**RECORDED INFORMATION**:
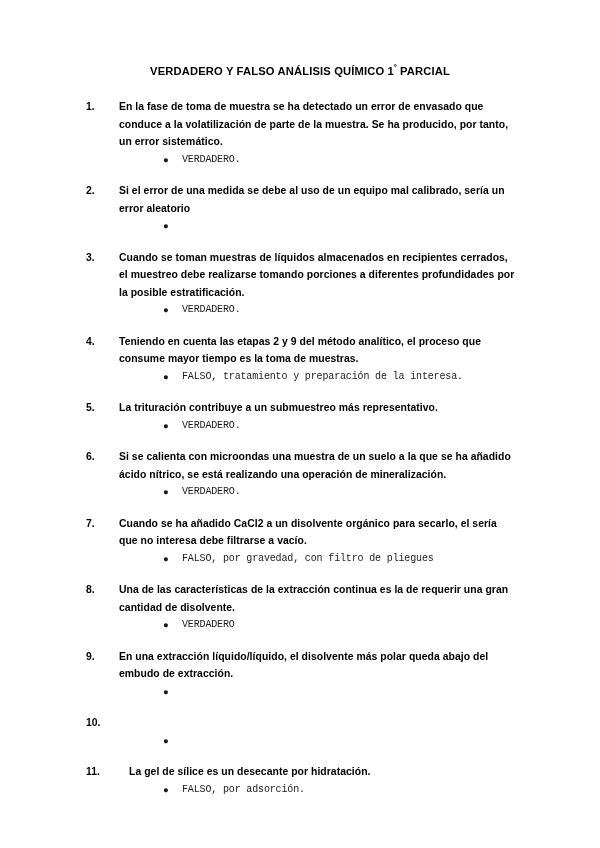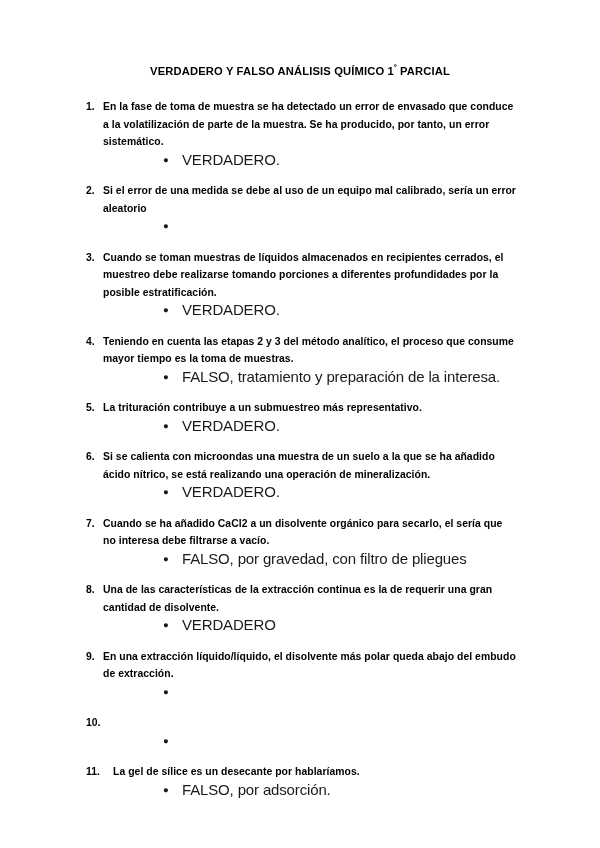--- a/index.html
+++ b/index.html
@@ -75,6 +75,7 @@
     font-weight: bold;
     line-height: 17.5px;
     letter-spacing: 0.05px;
+    margin-left: 16px;
   }
   .a-row {
     display: flex;

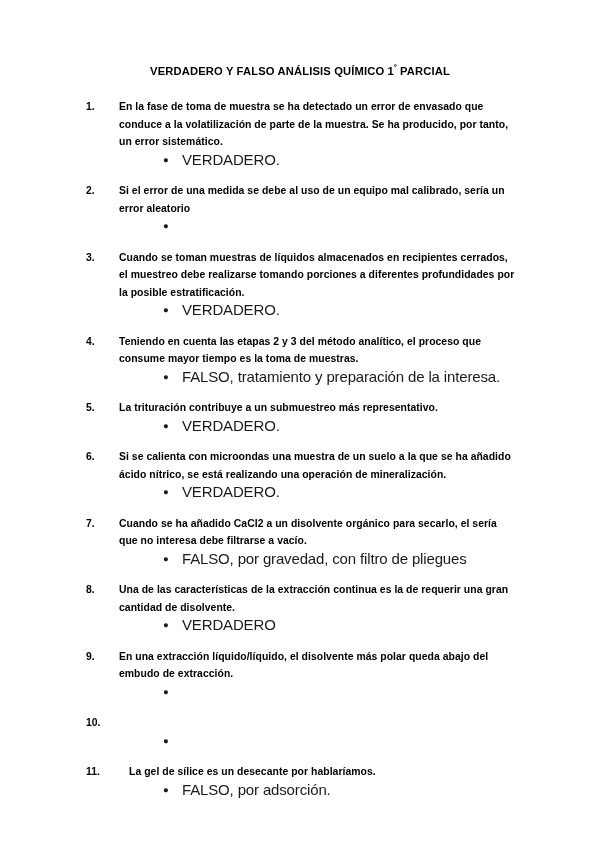--- a/index.html
+++ b/index.html
@@ -93,10 +93,10 @@
   }
   .a-text {
     flex: 1 1 auto;
-    font-size: 15px;
+    font-size: 10px;
     font-weight: normal;
     line-height: 17.5px;
-    font-family: Liberation Sans, sans-serif;
+    font-family: Liberation Mono, monospace;
     letter-spacing: -0.15px;
     color: #1a1a1a;
   }

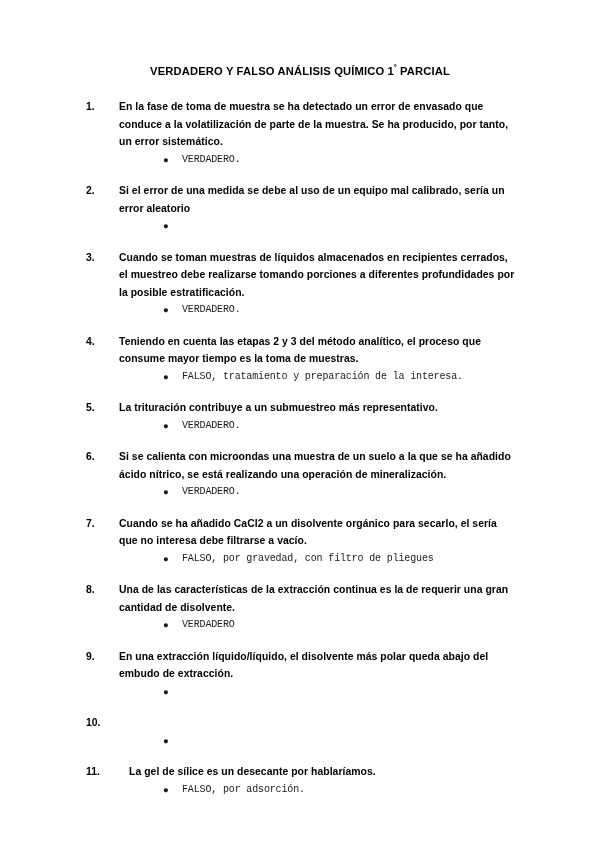--- a/index.html
+++ b/index.html
@@ -143,7 +143,7 @@
       <div class="qa-item">
         <div class="q-row">
           <div class="q-num">4.</div>
-          <div class="q-text">Teniendo en cuenta las etapas 2 y 3 del método analítico, el proceso que consume mayor tiempo es la toma de muestras.</div>
+          <div class="q-text">Teniendo en cuenta las etapas 2 y 9 del método analítico, el proceso que consume mayor tiempo es la toma de muestras.</div>
         </div>
         <div class="a-row">
           <div class="a-bullet">●</div>

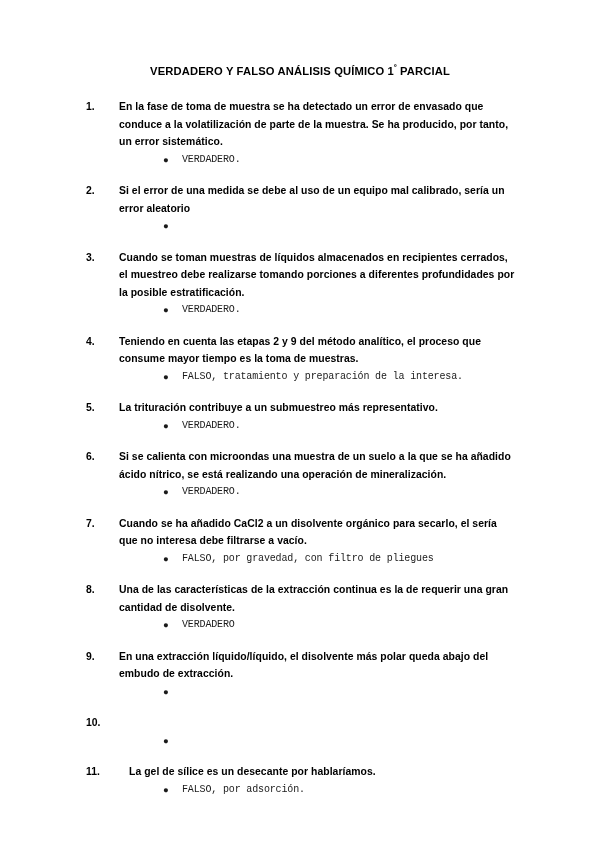--- a/index.html
+++ b/index.html
@@ -210,7 +210,7 @@
       <div class="qa-item">
         <div class="q-row">
           <div class="q-num wide-loose">11.</div>
-          <div class="q-text">La gel de sílice es un desecante por hablaríamos.</div>
+          <div class="q-text">La gel de sílice es un desecante por hidratación.</div>
         </div>
         <div class="a-row">
           <div class="a-bullet">●</div>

**TASK INSTRUCTIONS**: Give back all the data exactly, minus pictures.

**FINISHED EXERCISE**:
--- a/index.html
+++ b/index.html
@@ -75,6 +75,7 @@
     font-weight: bold;
     line-height: 17.5px;
     letter-spacing: 0.05px;
+    margin-left: 16px;
   }
   .a-row {
     display: flex;

--- a/index.html
+++ b/index.html
@@ -93,10 +93,10 @@
   }
   .a-text {
     flex: 1 1 auto;
-    font-size: 15px;
+    font-size: 10px;
     font-weight: normal;
     line-height: 17.5px;
-    font-family: Liberation Sans, sans-serif;
+    font-family: Liberation Mono, monospace;
     letter-spacing: -0.15px;
     color: #1a1a1a;
   }

--- a/index.html
+++ b/index.html
@@ -143,7 +143,7 @@
       <div class="qa-item">
         <div class="q-row">
           <div class="q-num">4.</div>
-          <div class="q-text">Teniendo en cuenta las etapas 2 y 3 del método analítico, el proceso que consume mayor tiempo es la toma de muestras.</div>
+          <div class="q-text">Teniendo en cuenta las etapas 2 y 9 del método analítico, el proceso que consume mayor tiempo es la toma de muestras.</div>
         </div>
         <div class="a-row">
           <div class="a-bullet">●</div>

--- a/index.html
+++ b/index.html
@@ -210,7 +210,7 @@
       <div class="qa-item">
         <div class="q-row">
           <div class="q-num wide-loose">11.</div>
-          <div class="q-text">La gel de sílice es un desecante por hablaríamos.</div>
+          <div class="q-text">La gel de sílice es un desecante por hidratación.</div>
         </div>
         <div class="a-row">
           <div class="a-bullet">●</div>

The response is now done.